Keywords: Primary retroperitoneal tumour, Laparoscopy, Surgery, Pathology
Introduction
Primary retroperitoneal tumours (PRTs) originate from tissues in the retroperitoneal space, including fat, loose connective tissue, fascia, muscle, vascular tissue, nerve, lymphoid tissue and embryonic residual tissue but not the pancreas, kidney, adrenal glands or other substantial organs; this classification also does not include macrovascular tumours in the retroperitoneal space. PRTs are clinically rare, accounting for 0.16% to 0.20% of all malignant tumours and 0.1% of systemic tumours, with numerous pathological types, but the pathogenesis has not yet been clarified.1,2 Patients generally exhibit nonspecific vague abdominal symptoms or just a palpable abdominal mass, which increases the difficulties in early diagnosis. And due to the bulky tumour size, involvement of multiple organs and high local recurrence (LR) rate, treatment can be challenging.3,4
Although there is no consensus on the optimal treatment, surgery remains the primary potentially curative method.5 Surgical methods for retroperitoneal tumours are generally divided into radical complete resection, combined visceral resection and palliative resection.

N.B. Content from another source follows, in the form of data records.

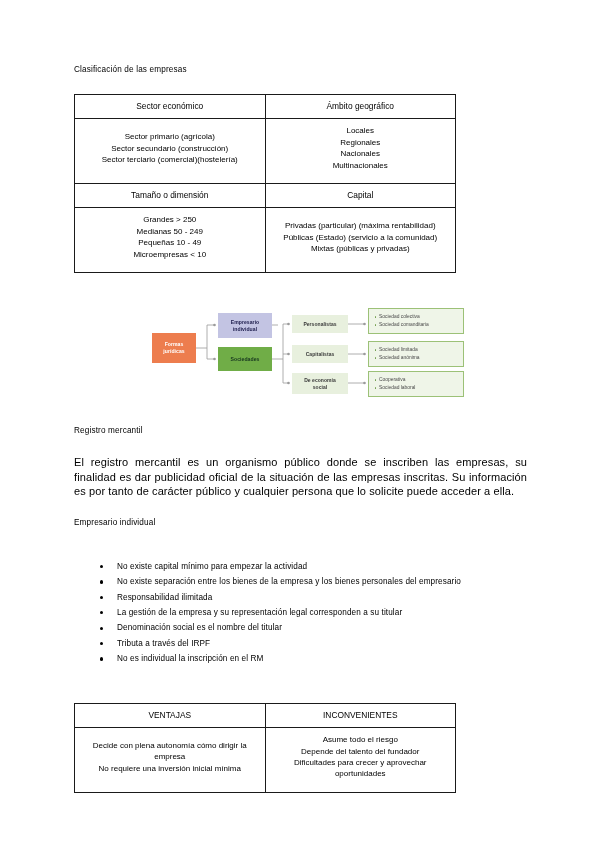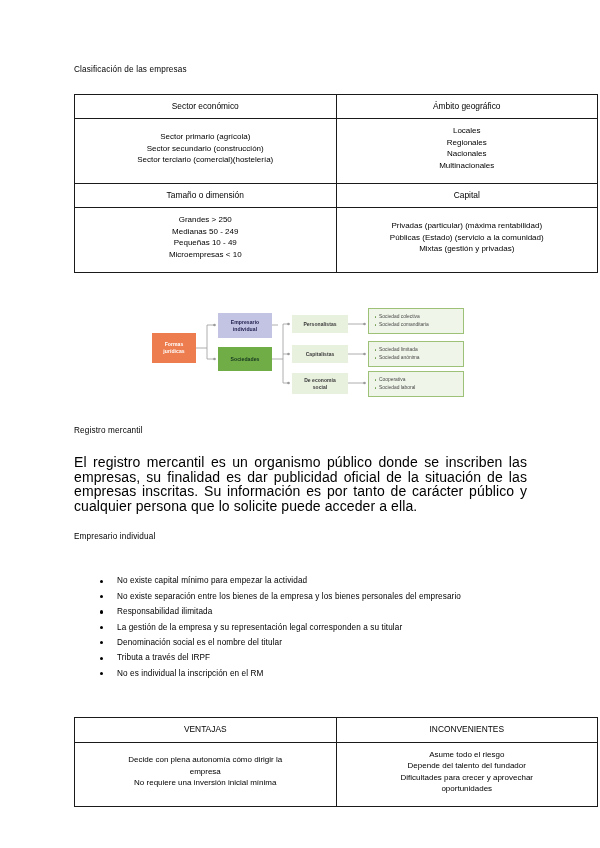--- a/index.html
+++ b/index.html
@@ -42,21 +42,21 @@
     font-weight: 400;
   }
 
   .gap-sm { height: 12px; }
   .gap-md { height: 18px; }
   .gap-lg { height: 24px; }
 
   
   table.doc-table {
     border-collapse: collapse;
-    width: 524px;
+    width: 382px;
     table-layout: fixed;
     margin: 0;
   }
   table.doc-table td {
     border: 1.1px solid #1a1a1a;
     text-align: center;
     vertical-align: middle;
     font-size: 8px;
     line-height: 11.4px;
     padding: 4px 6px;
@@ -68,21 +68,21 @@
     padding-bottom: 6px;
   }
   table.doc-table td.body-cell {
     padding-top: 6px;
     padding-bottom: 12px;
   }
   .cell-line { display: block; white-space: pre; }
 
   
   .para {
-    font-size: 14px;
+    font-size: 11px;
     line-height: 14.6px;
     text-align: justify;
     margin: 0;
     color: #000;
     letter-spacing: 0.1px;
   }
 
   
   ul.bullets {
     margin: 12px;
@@ -235,21 +235,21 @@
         <tr>
           <td class="body-cell">
             <span class="cell-line">Grandes &gt; 250</span>
             <span class="cell-line">Medianas 50 - 249</span>
             <span class="cell-line">Pequeñas 10 - 49</span>
             <span class="cell-line">Microempresas &lt; 10</span>
           </td>
           <td class="body-cell">
             <span class="cell-line">Privadas (particular) (máxima rentabilidad)</span>
             <span class="cell-line">Públicas (Estado) (servicio a la comunidad)</span>
-            <span class="cell-line">Mixtas (gestión y privadas)</span>
+            <span class="cell-line">Mixtas (públicas y privadas)</span>
           </td>
         </tr>
       </tbody>
     </table>
 
     <div class="gap-md"></div>
 
 
     <div class="gap-sm"></div>
 

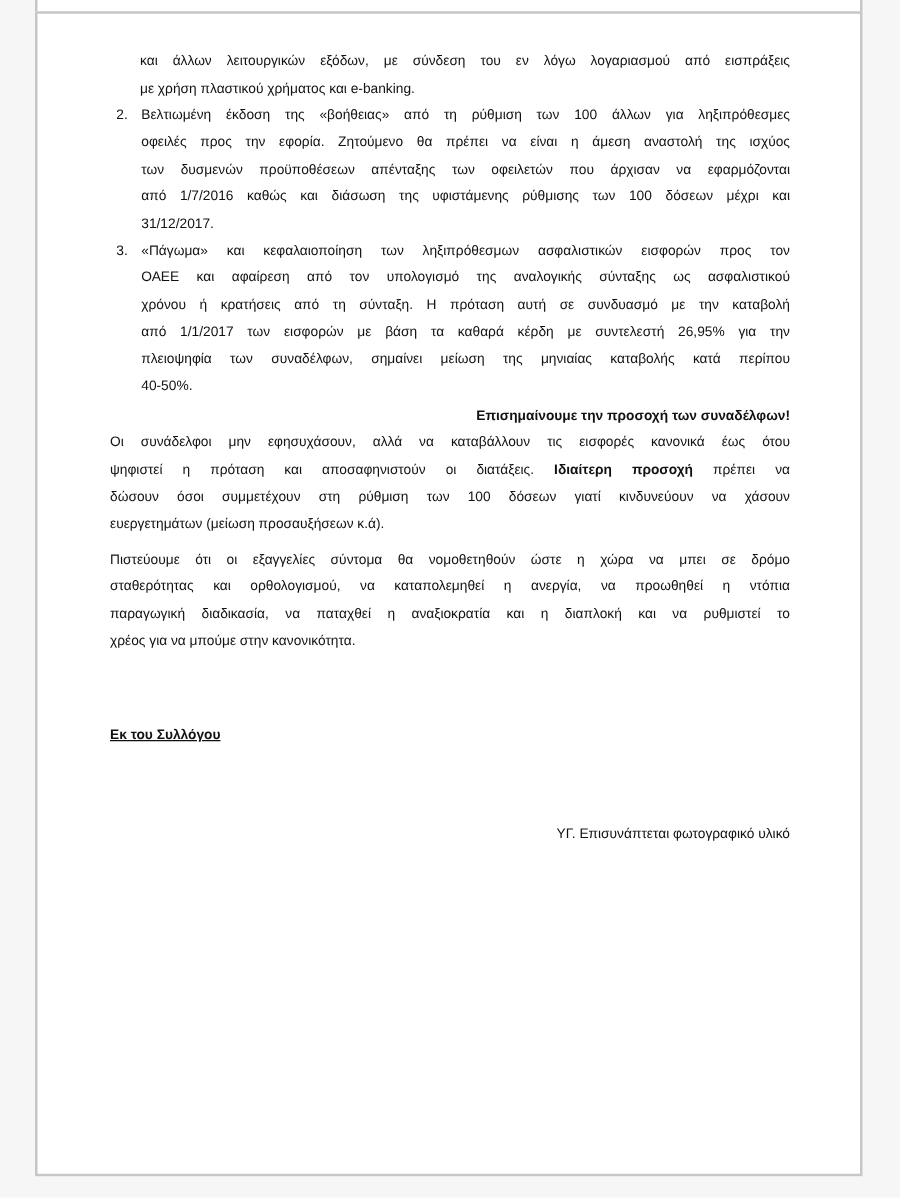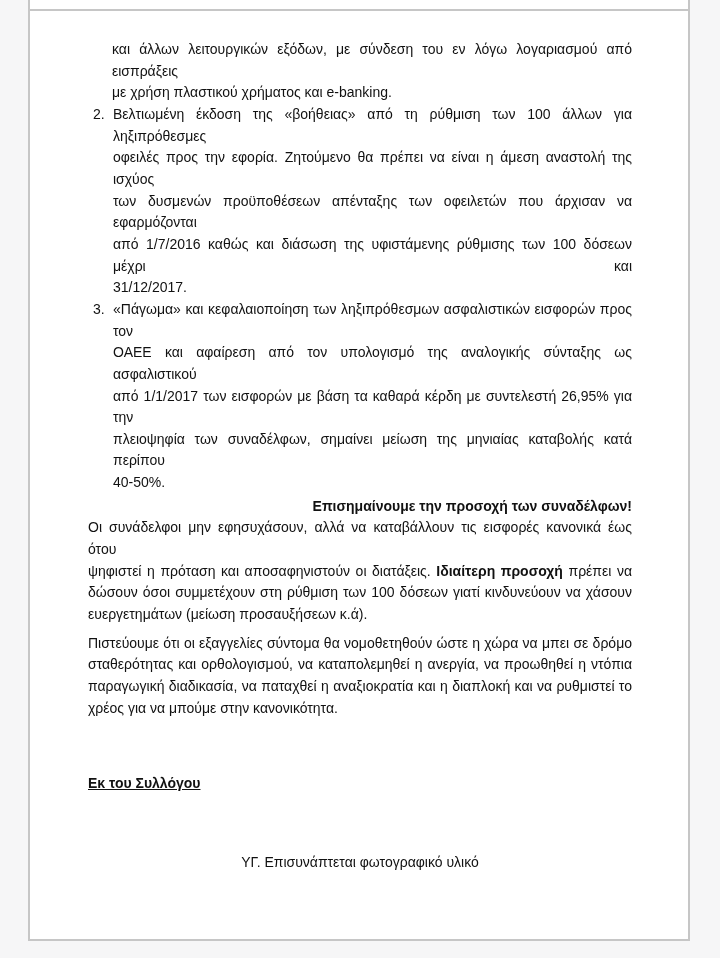--- a/index.html
+++ b/index.html
@@ -26,34 +26,34 @@
     border-bottom: none;
   }
   .page {
     position: absolute; left: 28px; top: 9px;
     width: 662px; height: 932px;
     background: var(--page-bg);
     border: 2px solid var(--border);
   }
   .content {
     position: absolute; left: 58px; top: 28px; width: 544px;
-    font-size: 14px; line-height: 21.66px;
+    font-size: 11px; line-height: 21.66px;
   }
   .line { text-align: justify; text-align-last: justify; }
   .line.last { text-align-last: left; }
   .b { font-weight: bold; }
 
   .list-item { position: relative; padding-left: 25px; }
   .list-item.no-num { padding-left: 24px; }
   .list-item .num { position: absolute; left: 5px; top: 0; }
 
   .heading { font-weight: bold; text-align: right; margin-top: 2px; }
   .para + .para { margin-top: 7px; }
   .signature { font-weight: bold; text-align: left; margin-top: 54px; text-decoration: underline; }
-  .postscript { margin-top: 57px; text-align: center; }
+  .postscript { margin-top: 57px; text-align: right; }
 </style>
 </head>
 <body>
 
 <div class="viewport">
   <div class="prev-page"></div>
   <div class="page">
     <div class="content">
       <div class="list">
           <div class="list-item no-num">
@@ -65,20 +65,21 @@
             <div class="line"><span>Βελτιωμένη έκδοση της «βοήθειας» από τη ρύθμιση των 100 άλλων για ληξιπρόθεσμες</span></div>
             <div class="line"><span>οφειλές προς την εφορία. Ζητούμενο θα πρέπει να είναι η άμεση αναστολή της ισχύος</span></div>
             <div class="line"><span>των δυσμενών προϋποθέσεων απένταξης των οφειλετών που άρχισαν να εφαρμόζονται</span></div>
             <div class="line"><span>από 1/7/2016 καθώς και διάσωση της υφιστάμενης ρύθμισης των 100 δόσεων μέχρι και</span></div>
             <div class="line last"><span>31/12/2017.</span></div>
           </div>
           <div class="list-item">
             <span class="num">3.</span>
             <div class="line"><span>«Πάγωμα» και κεφαλαιοποίηση των ληξιπρόθεσμων ασφαλιστικών εισφορών προς τον</span></div>
             <div class="line"><span>ΟΑΕΕ και αφαίρεση από τον υπολογισμό της αναλογικής σύνταξης ως ασφαλιστικού</span></div>
+            <div class="line"><span>χρόνου ή κρατήσεις από τη σύνταξη. Η πρόταση αυτή σε συνδυασμό με την καταβολή</span></div>
             <div class="line"><span>από 1/1/2017 των εισφορών με βάση τα καθαρά κέρδη με συντελεστή 26,95% για την</span></div>
             <div class="line"><span>πλειοψηφία των συναδέλφων, σημαίνει μείωση της μηνιαίας καταβολής κατά περίπου</span></div>
             <div class="line last"><span>40-50%.</span></div>
           </div>
         </div>
       <div class="heading">Επισημαίνουμε την προσοχή των συναδέλφων!</div>
       <div class="paras">
           <div class="para">
             <div class="line"><span>Οι συνάδελφοι μην εφησυχάσουν, αλλά να καταβάλλουν τις εισφορές κανονικά έως ότου</span></div>
             <div class="line"><span>ψηφιστεί η πρόταση και αποσαφηνιστούν οι διατάξεις. </span><span class="b">Ιδιαίτερη προσοχή</span><span> πρέπει να</span></div>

However, there is considerable controversy regarding the best range of resection, with much debate centering on combined visceral resections. To date, no guides stating the best management strategies for recurrent tumours have been developed.6
Therefore, this study aimed to analyse clinical data for 121 patients with PRTs and discuss the clinical features, imaging, treatment strategies and prognosis of PRTs.
Methods
Clinical data for 121 patients with PRTs diagnosed and treated at Peking University Shenzhen Hospital from April 2003 to February 2017 were analysed retrospectively.
General information
The pathological diagnoses of 121 cases were clear and met the definition of PRT. The study cohort included 53 males and 68 females (ratio 1:1.3), and the average age was 40.75 (2–87) years. Among the 121 tumours, 11 were in the middle of the abdomen, 59 on the left and 51 on the right.
Clinical manifestations
The first symptoms in 47 patients were abdominal pain and abdominal distension; 29 patients presented with an abdominal mass, 2 with chest tightness and chest pain, 1 with fever and 7 with other symptoms. A total of 35 asymptomatic cases were discovered by physical examination.
Imaging examinations
Among all patients, 81 underwent examination by B-ultrasonography, 95 by computed tomography (CT), and 24 by magnetic resonance imaging (MRI). Tumour diameter was <5cm in 17 cases, 5–10cm in 57 cases and >10cm in 47 cases, with an average diameter of 9.69cm. Before the operation, five patients underwent digital subtraction angiography (DSA), and seven patients underwent intravenous pyelography (IVP).
Surgical methods
Among 121 patients, 8 chose nonsurgical palliative treatment, and 113 underwent surgery. Among the surgery patients, 93 underwent laparotomy, including 2 patients who were converted to laparotomy due to complex tumour findings during laparoscopic surgery. Complete tumour resection was achieved in 86 cases, palliative tumour resection was performed in 5 cases, and 2 patients underwent tumour biopsy. Regarding the surgical incision, Kocher incision was adopted in 31 patients, paramedian incision in 31, midline incision in 28 and other types of surgical incisions in 3. In addition, 20 patients underwent laparoscopic surgery, including 18 cases of complete resection and 2 cases of tumour biopsy.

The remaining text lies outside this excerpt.